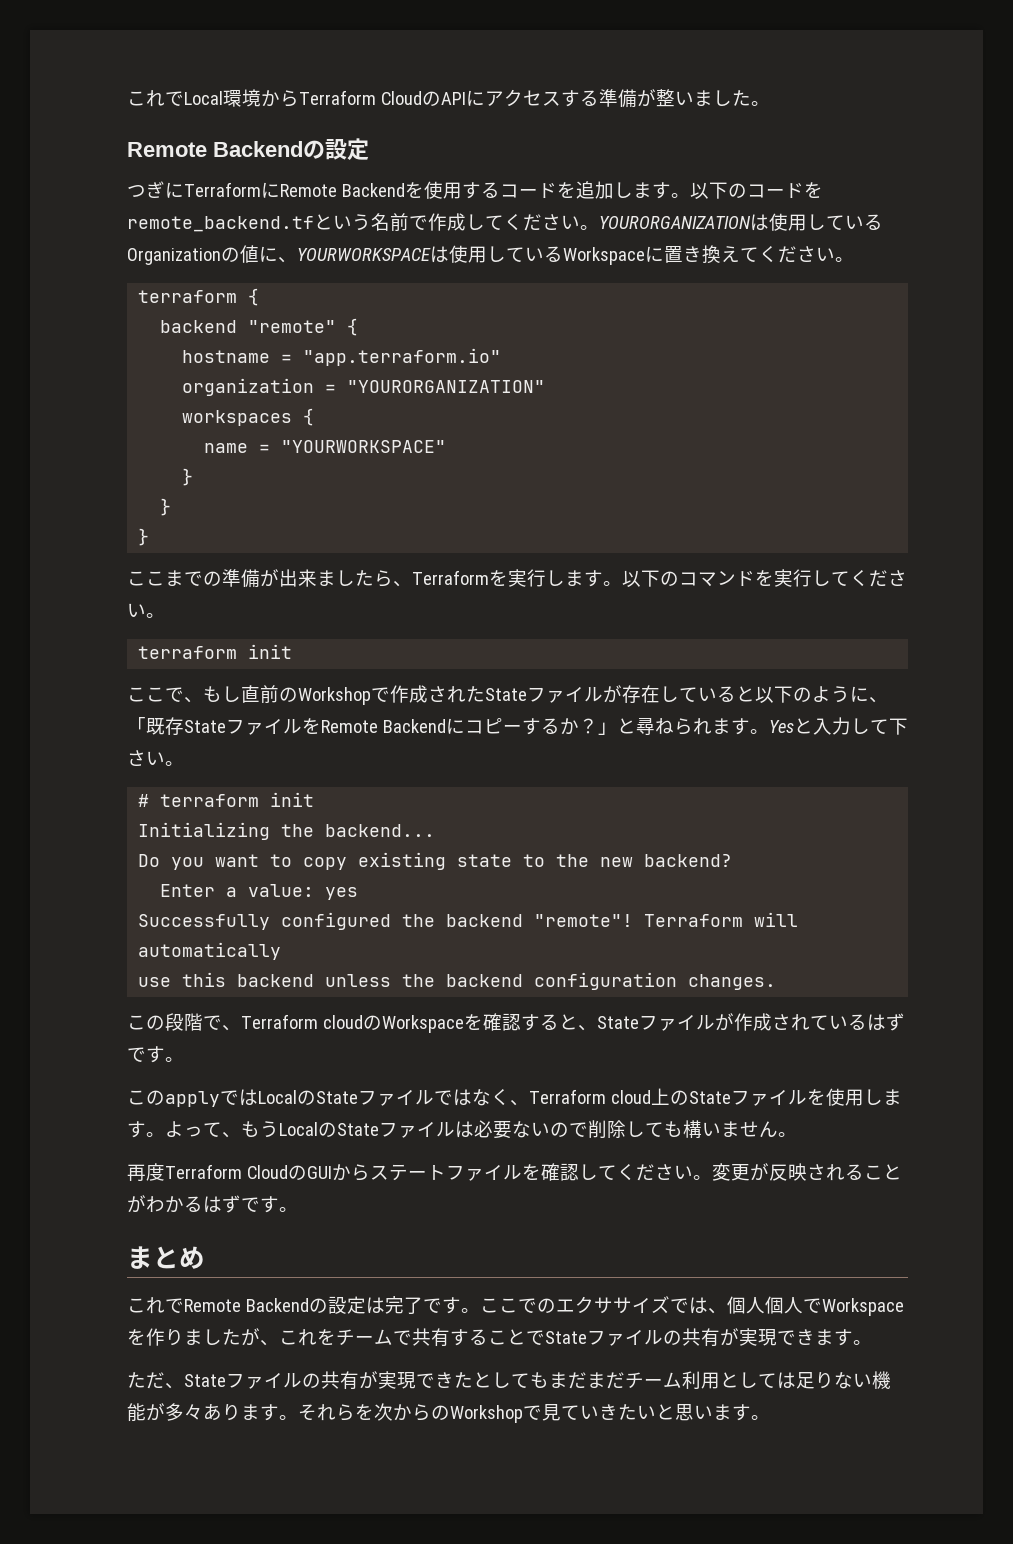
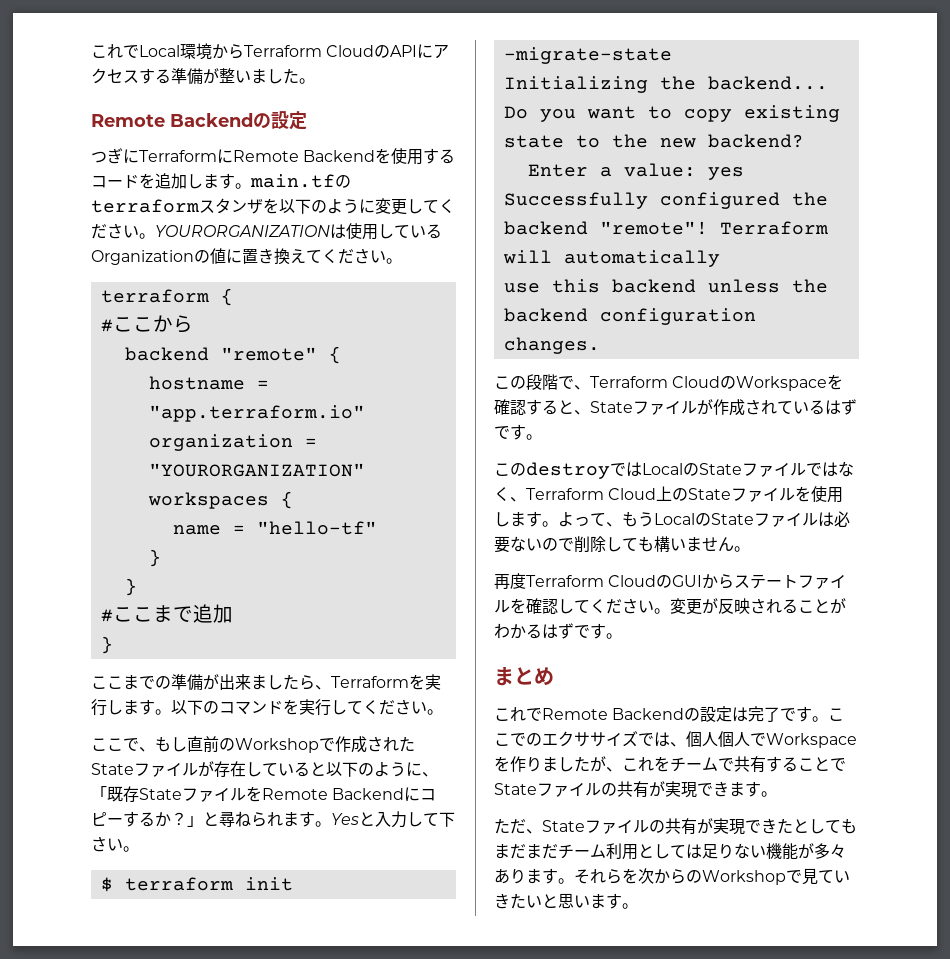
[689,182,823,199] [127,213,466,232] 以下のコードをremote_backend.tfという名前で作成 -> [250,174,351,188] [91,198,407,215] main.tfのterraformスタンザを以下のように変更
[278,245,664,265] 、YOURWORKSPACEは使用しているWorkspaceに -> (242, 256) none
(260, 297) none -> [100,315,193,333] // #ここから
[281,440,447,453] [182,468,194,486] [160,498,172,516] "YOURWORKSPACE" // } // } -> [256,521,377,535] [148,549,161,567] [124,578,137,596] [100,604,233,623] "hello-tf" // } // } // #ここまで追加
[138,644,293,659] // terraform init -> (443, 712) none
[138,792,315,807] # terraform init -> [100,877,293,892] [503,47,672,64] $ terraform init -migrate-state
[322,1015,363,1029] cloud -> [672,376,721,388] Cloud
[165,1091,220,1107] apply -> [526,462,610,479] destroy
[610,1090,651,1104] cloud -> [608,488,657,500] Cloud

Work order:
Print, without any change, the line containing "[165,1091,220,1107] apply ->" and each line after it to the end of the material.

Written response:
[165,1091,220,1107] apply -> [526,462,610,479] destroy
[610,1090,651,1104] cloud -> [608,488,657,500] Cloud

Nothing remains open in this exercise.